[dropcap]B[/dropcap]ANDUNG WETAN – ’’Allahu Akbar’’, kalimat itu terlontar dari Nurlatifah usai Jaksa Penuntut Umum Komisi Pemberantasan Korupsi Alandika, membacakan tuntutan bagi dirinya dalam persidangan di Pengadilan Tindak Pidana Korupsi Bandung, kemarin (31/3). Anggota DPRD Kabupaten Karawang itu oleh jaksa dituntut tujuh tahun penjara atas kasus pemerasan terhadap PT Kertabumi.
Tak hanya dirinya, sang suami yang juga Bupati Karawang nonaktif Ade Swara, dituntut delapan tahun penjara atas kasus yang sama. Keduanya oleh jaksa dianggap melanggar tindak pidana sebagaimana diatur dalam Pasal 12 huruf e UU No 31/1999 tentang Pemberantasan Tindak Pidana Korupsi jo. Pasal 55 ayat (1) ke-1 KUHP dan Pasal 3 UU No 8/2010 tentang Pencegahan dan Pemberantasan Tindak Pidana Pencucian Uang jo. Pasal 55 ayat (1) Ke-1 KUHP jo.
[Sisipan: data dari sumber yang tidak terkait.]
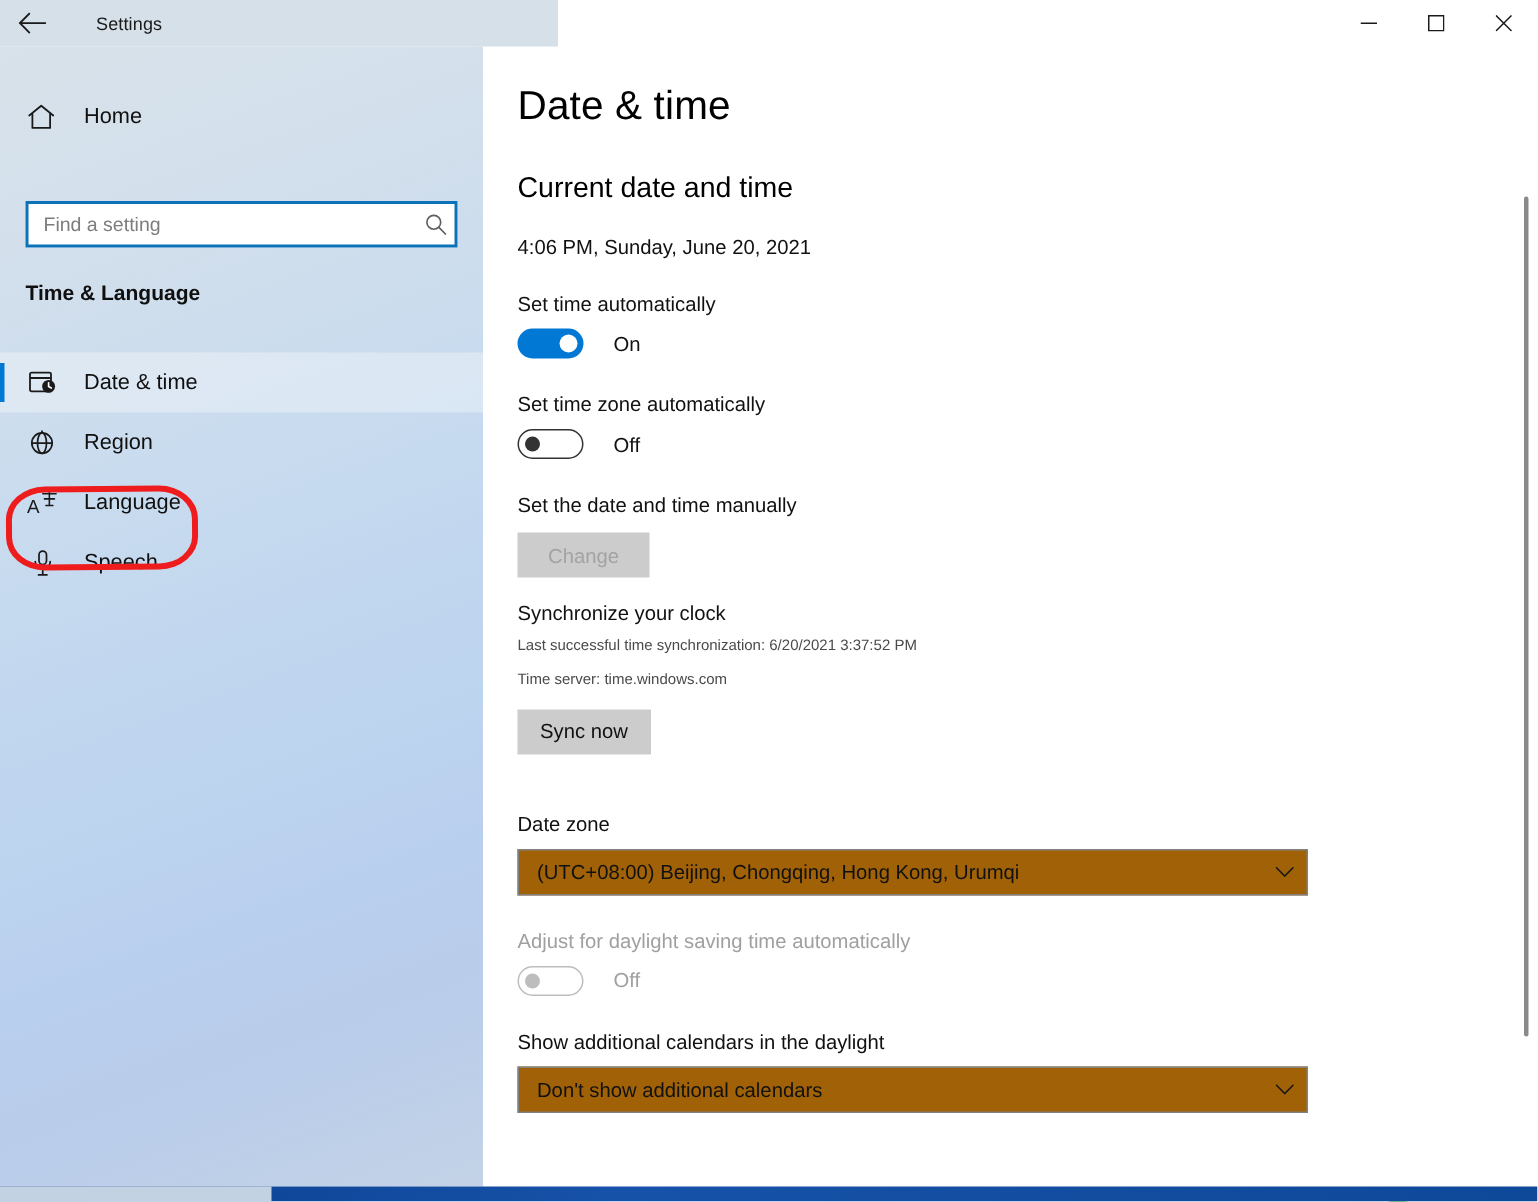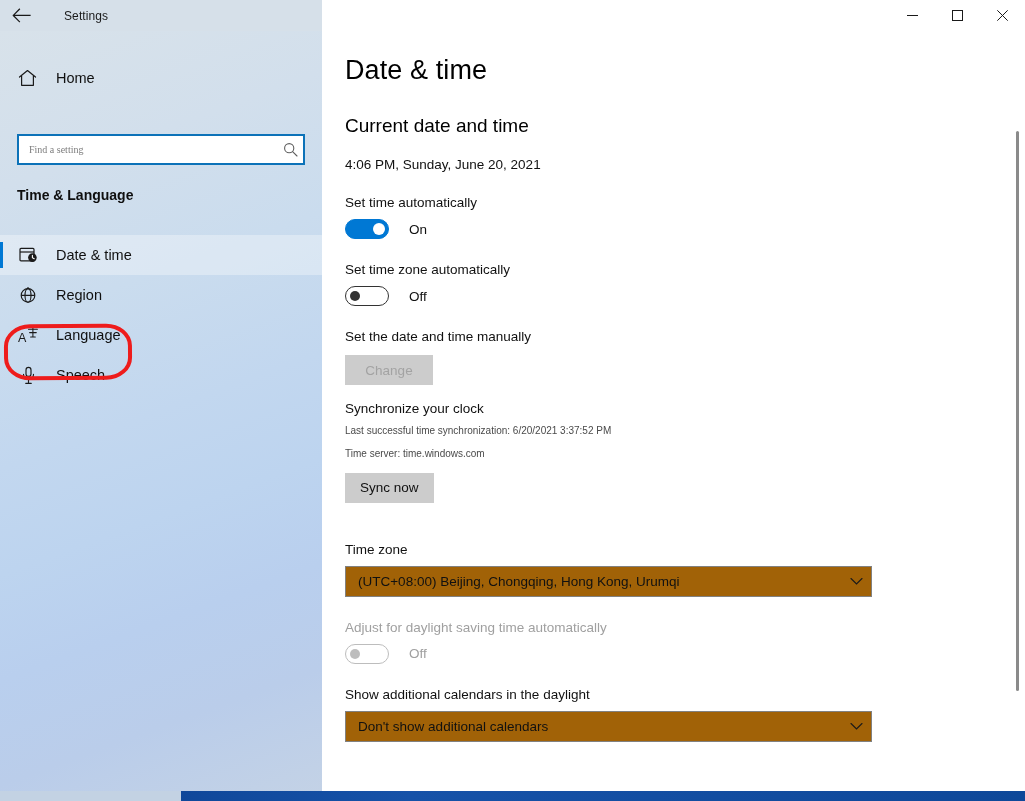--- a/index.html
+++ b/index.html
@@ -17,21 +17,21 @@
   }
 
   
   .titlebar {
     position: absolute; top: 0; left: 0;
     width: 1025px; height: 31px;
     display: flex; align-items: center;
     z-index: 40;
   }
   .titlebar-left {
-    width: 322px; height: 31px;
+    width: 372px; height: 31px;
     background: #d6e0e9;
     display: flex; align-items: center;
   }
   .back-btn {
     width: 42px; height: 31px;
     display: flex; align-items: center; justify-content: center;
     cursor: pointer;
   }
   .back-btn svg { display: block; }
   .title-text {
@@ -91,22 +91,22 @@
   .search-box {
     width: 100%; height: 100%;
     background: #ffffff;
     border: 2px solid #0c72b8;
     display: flex; align-items: center;
     cursor: text;
   }
   .search-input {
     flex: 1;
     border: none; outline: none; background: transparent;
-    font-family: Liberation Serif, serif;
-    font-size: 10px; color: #404040;
+    font-family: Liberation Sans, sans-serif;
+    font-size: 13px; color: #404040;
     padding-left: 10px;
   }
   .search-input::placeholder { color: #7d7d7d; }
   .search-icon {
     width: 26px; display: flex;
     align-items: center; justify-content: center;
   }
 
   .group-title {
     position: absolute; top: 156px; left: 17px;
@@ -444,21 +444,21 @@
 
       <div class="sync-head">Synchronize your clock</div>
       <div class="sync-line">Last successful time synchronization: 6/20/2021 3:37:52 PM</div>
       <div class="sync-line">Time server: time.windows.com</div>
       <div class="btn-wrap">
         <button class="btn">Sync now</button>
       </div>
 
       <div class="spacer-lg"></div>
 
-      <div class="field-label">Time zone</div>
+      <div class="field-label">Date zone</div>
       <div class="select">
         <span class="select-value">(UTC+08:00) Beijing, Chongqing, Hong Kong, Urumqi</span>
         <span class="select-arrow">
           <svg width="13" height="9" viewBox="0 0 13 9" aria-hidden="true">
             <path d="M1 1.5 L6.5 7 L12 1.5" stroke="#1a1a1a" stroke-width="1.1" fill="none" stroke-linecap="round"></path>
           </svg>
         </span>
       </div>
 
       <div class="field-label dim">Adjust for daylight saving time automatically</div>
Pasal 64 KUHP.
’’Meminta kepada majelis hakim yang menyidangkan perkara ini untuk menjatuhkan pidana kepada terdakwa Ade Swara penjara selama delapan tahun serta denda Rp 400 juta yang bila tidak dibayar diganti kurungan empat bulan. Dan kepada terdakwa Nurlatifah pidana penjara selama tujuh tahun serta denda Rp 400 juta yang bila tidak dibayar diganti kurungan tiga bulan,’’ ucap JPU Alandika di hadapan majelis hakim yang diketuai Djoko Indarto.
Dalam berkas setebal 1.280 halaman itu, jaksa juga meminta hakim untuk mencabut hak politik keduanya untuk dipilih serta tidak mendapat remisi. Hal yang memberatkan keduanya adalah sebagai pejabat publik tidak ikut serta program pemerintah dalam pemberantasan korupsi juga tidak menyesali perbuatan. Yang meringankan, sebagai suami-istri, keduanya memiliki anak yang masih menjadi tanggungan.
Dengan tuntutan itu, keduanya mengajukan pledoi atau nota pembelaan yang akan dibacakan pada sidang selanjutnya, Selasa (7/4) mendatang. Hal ini sempat membuat kuasa hukum terdakwa meminta tambahan waktu kepada majelis hakim, namun karena waktu yang mepet, permohonan itu tak dikabulkan.
Nurlatifah sendiri menganggap tuntutan yang dibebankan kepadanya sangat luar biasa. Dirinya menyerahkan kepada masyarakat untuk melihat fakta sebenarnya yang terbentang di persidangan. ’’Saya yakin, (fakta) tidak seperti yang disampaikan (jaksa),’’ serunya.
Sedangkan Ade tidak mengerti, mengapa jaksa mengambil fakta tertentu saja dan mengindahkan fakta lainnya yang terpapar di persidangan. Dirinya mencontohkan, untuk saksi-saksi beberapa diakomodir, sedangkan yang lain dipotong-potong. ’’Ini diskriminasi. Bagaimana mau mencari data untuk fakta sebenarnya? Bertemu dengan karyawan yang telah bekerja selama 23 tahun saja susah,’’ keluh Ade.